Brief: The answer is a stretch of the material below, returned exactly: the line containing "[182,142,238,155] projeto_ //", the line containing "(371, 183) none -> [96,349,105,364] *", and all lines between.

START Data in this exercise

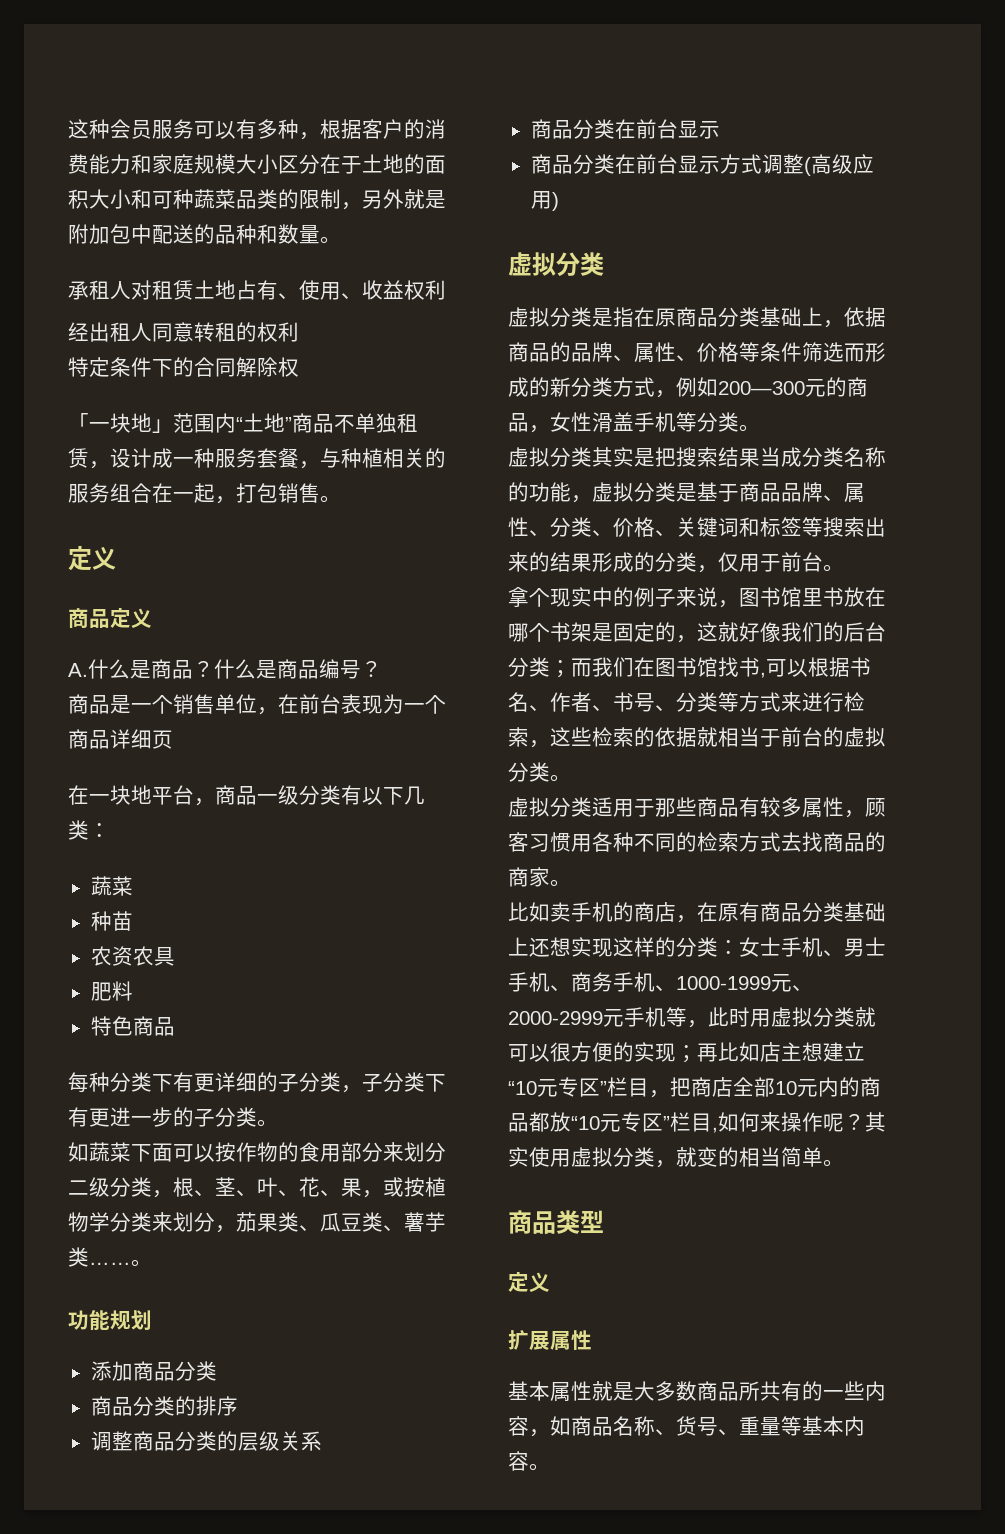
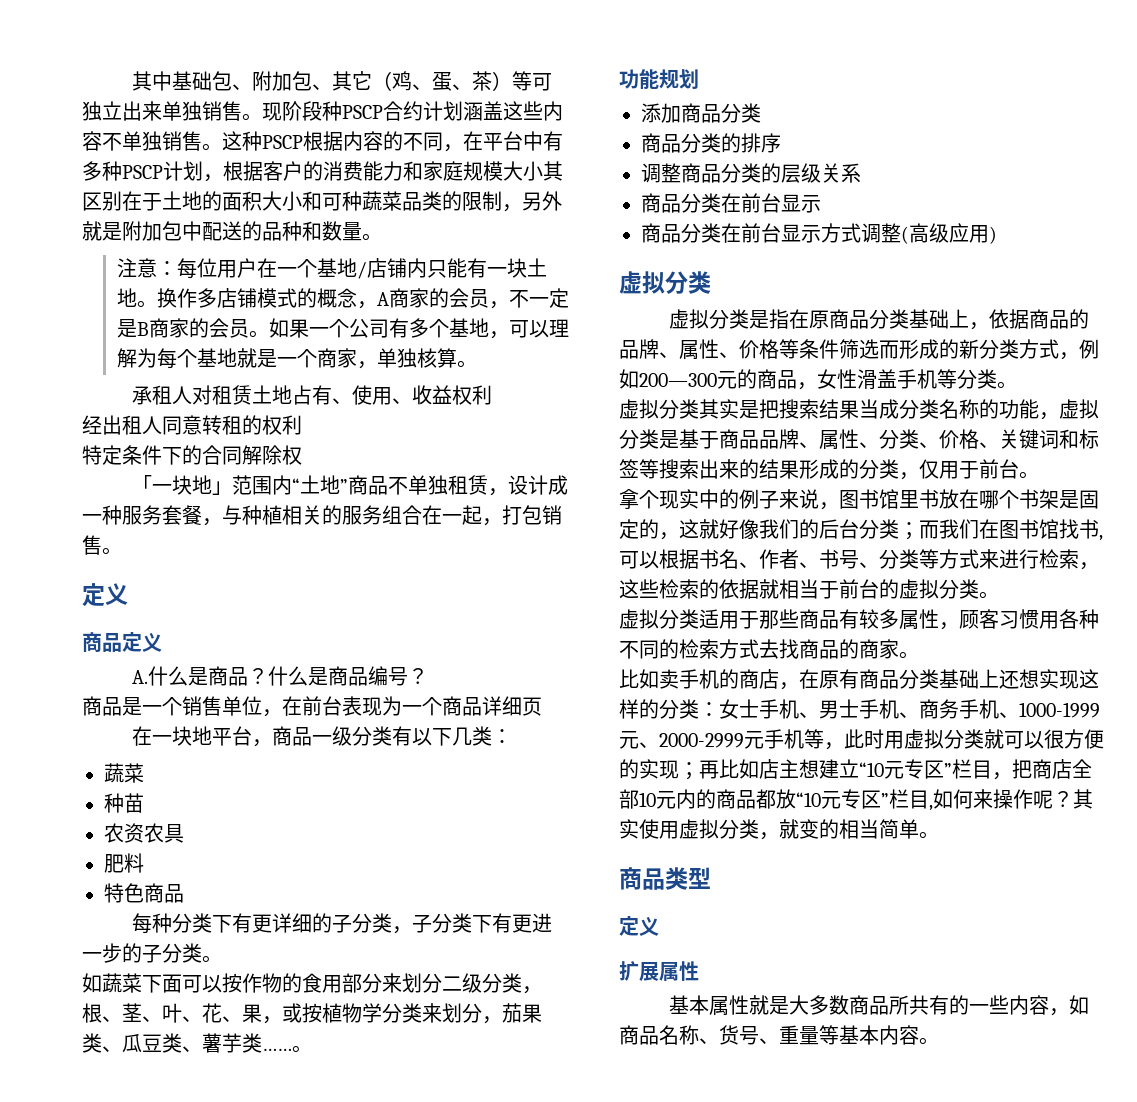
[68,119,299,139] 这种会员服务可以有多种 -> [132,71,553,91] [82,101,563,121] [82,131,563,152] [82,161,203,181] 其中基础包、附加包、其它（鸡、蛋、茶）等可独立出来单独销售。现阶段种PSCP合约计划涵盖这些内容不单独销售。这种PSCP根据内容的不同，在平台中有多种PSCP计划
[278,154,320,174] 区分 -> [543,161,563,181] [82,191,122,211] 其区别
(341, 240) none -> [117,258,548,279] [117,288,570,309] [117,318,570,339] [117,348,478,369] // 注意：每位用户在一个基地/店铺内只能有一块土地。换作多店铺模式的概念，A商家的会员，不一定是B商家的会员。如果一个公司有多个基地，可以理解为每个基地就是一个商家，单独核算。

END Data in this exercise
START Data in this exercise

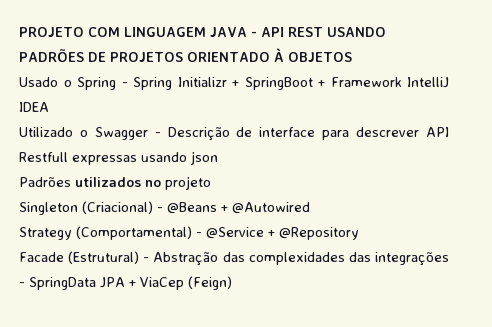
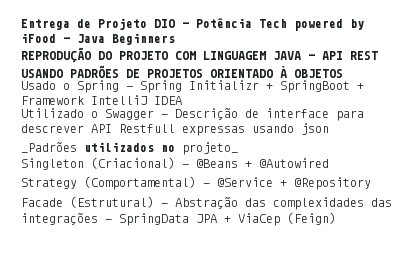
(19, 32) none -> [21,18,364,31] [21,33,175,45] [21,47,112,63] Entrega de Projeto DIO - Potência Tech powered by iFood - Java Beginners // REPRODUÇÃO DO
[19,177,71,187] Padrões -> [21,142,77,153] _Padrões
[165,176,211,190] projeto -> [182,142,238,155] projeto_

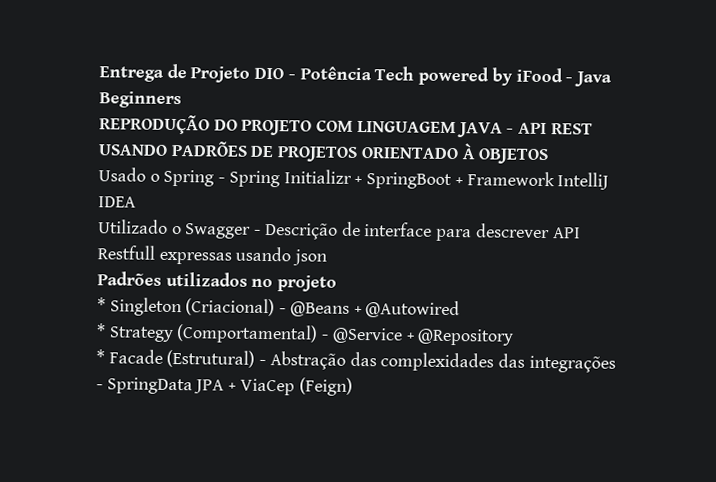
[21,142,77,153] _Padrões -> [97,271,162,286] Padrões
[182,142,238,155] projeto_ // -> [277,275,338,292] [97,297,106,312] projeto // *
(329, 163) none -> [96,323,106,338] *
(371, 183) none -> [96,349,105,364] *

END Data in this exercise
START Data in this exercise

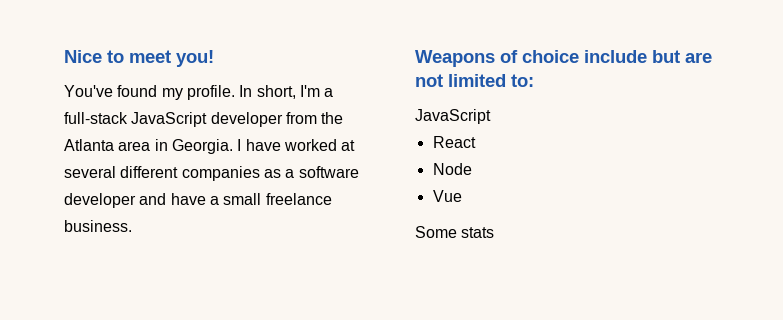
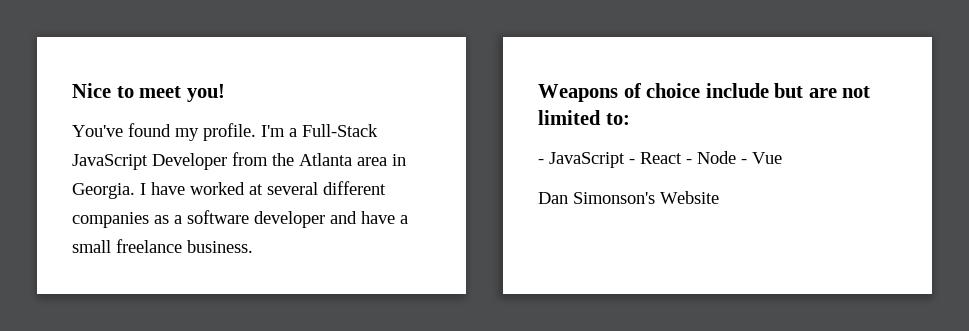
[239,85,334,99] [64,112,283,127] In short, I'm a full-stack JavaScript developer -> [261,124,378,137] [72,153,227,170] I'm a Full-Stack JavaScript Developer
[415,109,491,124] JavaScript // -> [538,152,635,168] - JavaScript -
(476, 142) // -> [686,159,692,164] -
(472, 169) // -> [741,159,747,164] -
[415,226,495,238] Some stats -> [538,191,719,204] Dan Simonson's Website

END Data in this exercise

Answer to the problem:
[182,142,238,155] projeto_ // -> [277,275,338,292] [97,297,106,312] projeto // *
(329, 163) none -> [96,323,106,338] *
(371, 183) none -> [96,349,105,364] *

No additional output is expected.